Alors que certains pays, comme la Hongrie, la Slovaquie et l'Italie, ont commencé à mettre en place des règles pour combattre cette situation, l'exécutif européen a décidé de proposer une solution qui pourrait être commune aux 28 de l'Union.

Dans un premier temps, la Commission européenne préconise une taxe provisoire portant sur les revenus (et non les profits, comme le veut l'usage) générés par l'exploitation d'activités numériques. Si cet impôt est appliqué à un taux de 3%, il pourrait rapporter 5 milliards d'euros par an.

Cette taxe ne visera que les groupes dont le chiffre d'affaires annuel mondial s'élève à plus de 750 millions d'euros et dont les revenus dans l'UE excèdent 50 millions d'euros.

En clair, les petites startups européennes qui peinent déjà à rivaliser avec les mastodontes américains comme Google et Facebook ne seront pas concernées par cet impôt indirect.  

Dans le collimateur de la Commission : les recettes publicitaires des groupes tirées des données de leurs utilisateurs -- le modèle de Facebook, Google ou Twitter -- ou les revenus provenant de la mise en relation d'internautes pour un service donné -- celui d'Airbnb ou Uber par exemple.

En revanche, les entreprises, dont le « business model » repose sur les abonnements, telles que Netflix, ne sont pas touchés, ni celles qui gagnent de l'argent grâce au commerce électronique, de type Amazon.

Au total, entre 120 et 150 entreprises devraient être affectées par ce nouvel impôt : la moitié seront des compagnies américaines, un bon tiers européennes et le reste asiatiques, essentiellement chinoises.
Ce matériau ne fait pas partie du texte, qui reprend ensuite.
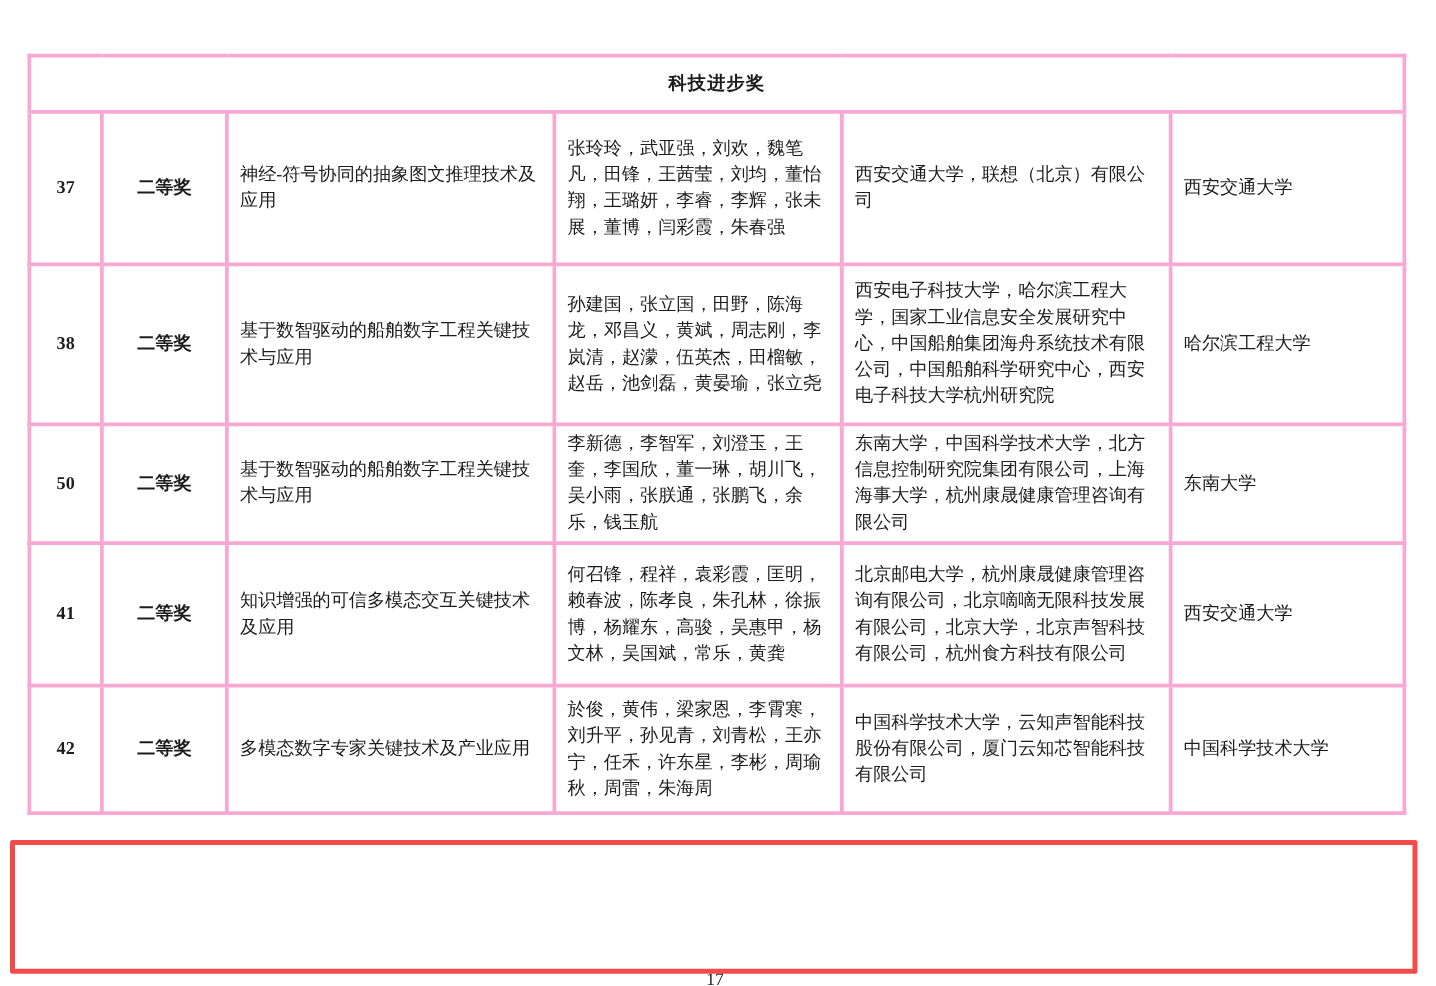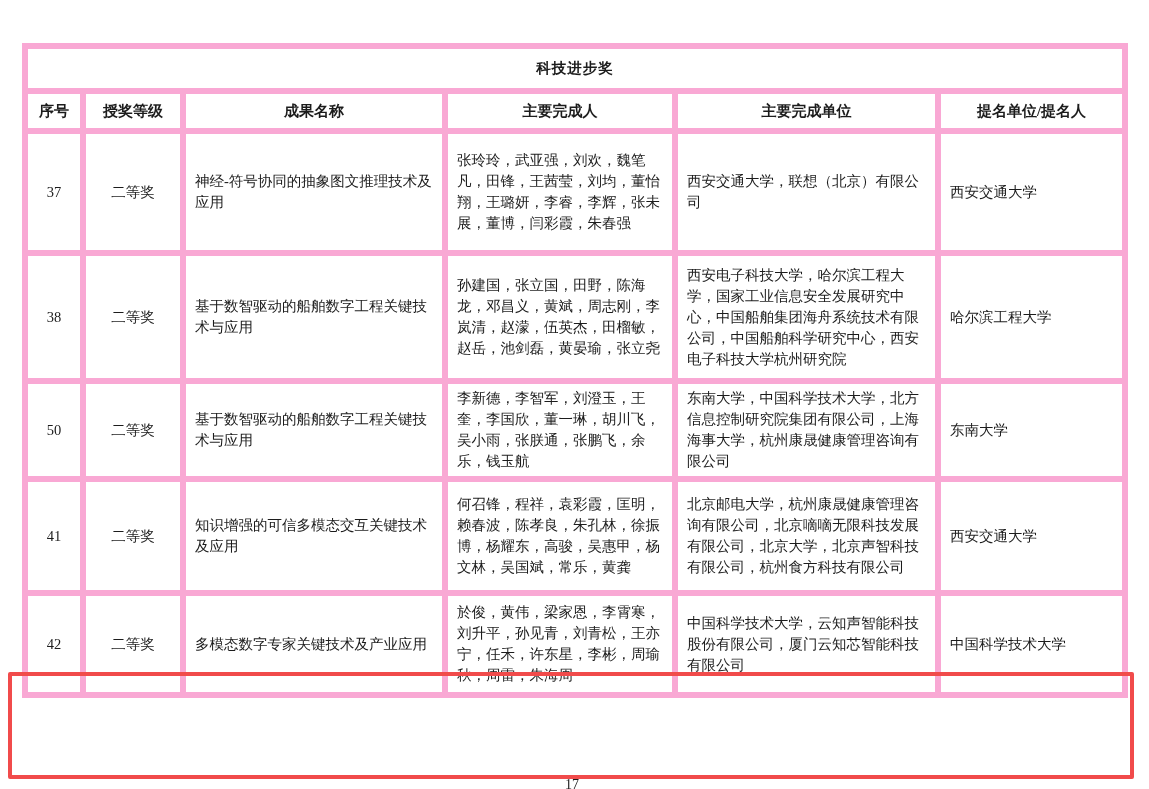--- a/index.html
+++ b/index.html
@@ -21,7 +21,7 @@
     border: 3px solid #101010;
   }
   .doc-table td, .doc-table th {
-    border: 6px solid #f9a8d4;
+    border: 3px solid #f9a8d4;
     padding: 4px 9px;
     vertical-align: middle;
     font-size: 14.5px;

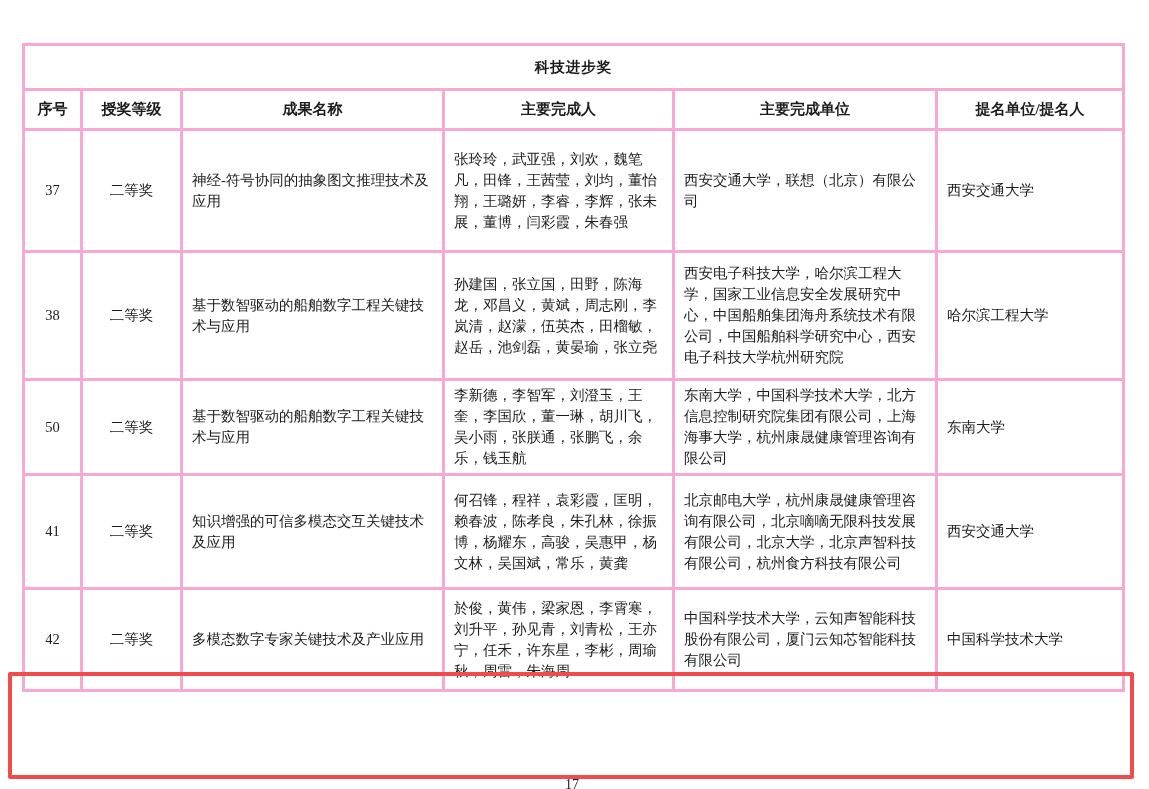--- a/index.html
+++ b/index.html
@@ -84,14 +84,6 @@
     <tr>
       <td class="title-cell" colspan="6">科技进步奖</td>
     </tr>
-    <tr>
-      <th>序号</th>
-      <th>授奖等级</th>
-      <th>成果名称</th>
-      <th>主要完成人</th>
-      <th>主要完成单位</th>
-      <th>提名单位/提名人</th>
-    </tr>
     <tr class="r37">
       <td class="c-no">37</td>
       <td class="c-level">二等奖</td>

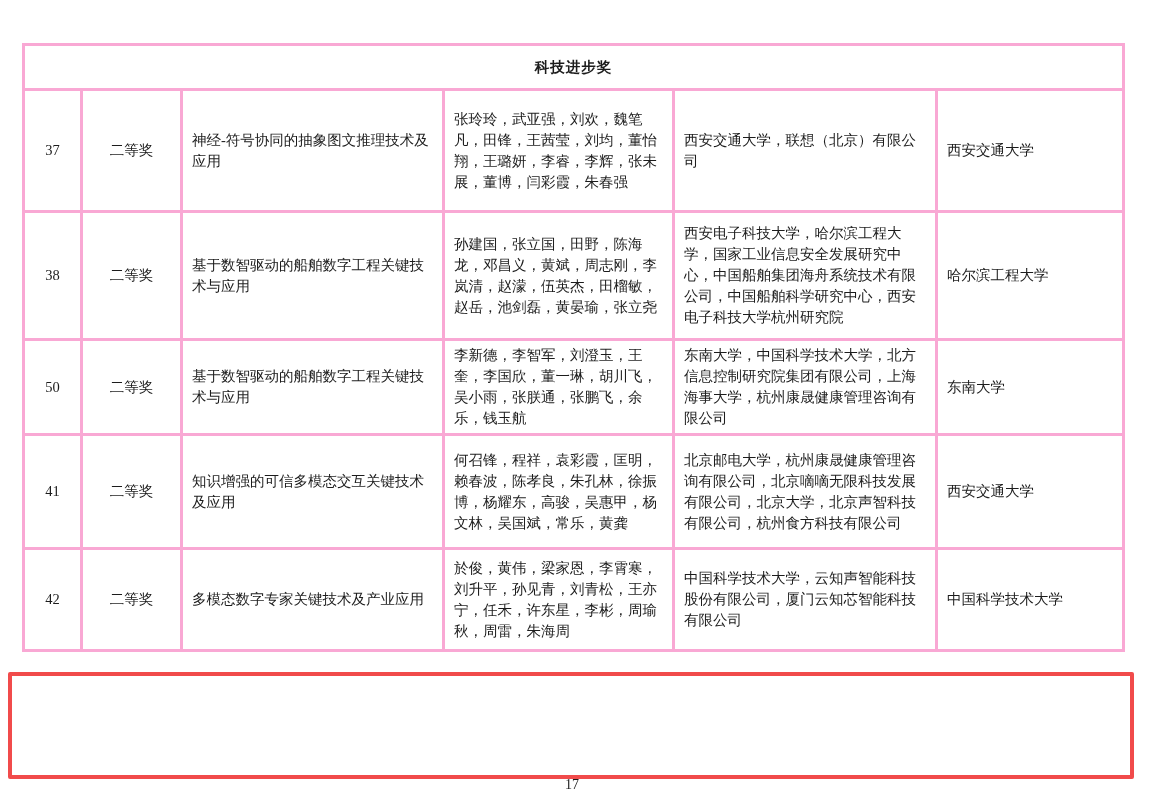--- a/index.html
+++ b/index.html
@@ -43,7 +43,7 @@
     font-size: 15px;
     text-align: center;
   }
-  .c-no, .c-level { text-align: center !important; }
+  .c-no, .c-level { text-align: center !important; font-weight: bold; }
   .r37 { height: 122px; }
   .r38 { height: 128px; }
   .r39 { height: 90px; }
Parallèlement à cette taxe provisoire, la Commission européenne propose une réforme des règles relatives à l'imposition des sociétés qui soit applicable aux activités numériques. Cette option constitue la solution à long terme privilégiée par la Commission européenne. Si elle est adoptée, elle se substituera à la taxe provisoire sur le chiffre d'affaires.

Cette proposition permettrait aux 28 pays de l'UE de taxer les bénéfices réalisés sur leur territoire, même si une entreprise n'y est pas présente physiquement.

   Pour définir une « présence numérique » imposable, l'exécutif européen propose trois critères:

   - Si l'entreprise génère plus de 7 millions d'euros de revenus annuels dans un État-membre.

   - Si elle compte plus de 100 000 utilisateurs dans un État-membre, au cours d'un exercice fiscal.

   - Si plus de 3000 contrats commerciaux pour des services numériques sont créés entre l'entreprise et        les utilisateurs actifs, au cours d'un exercice fiscal.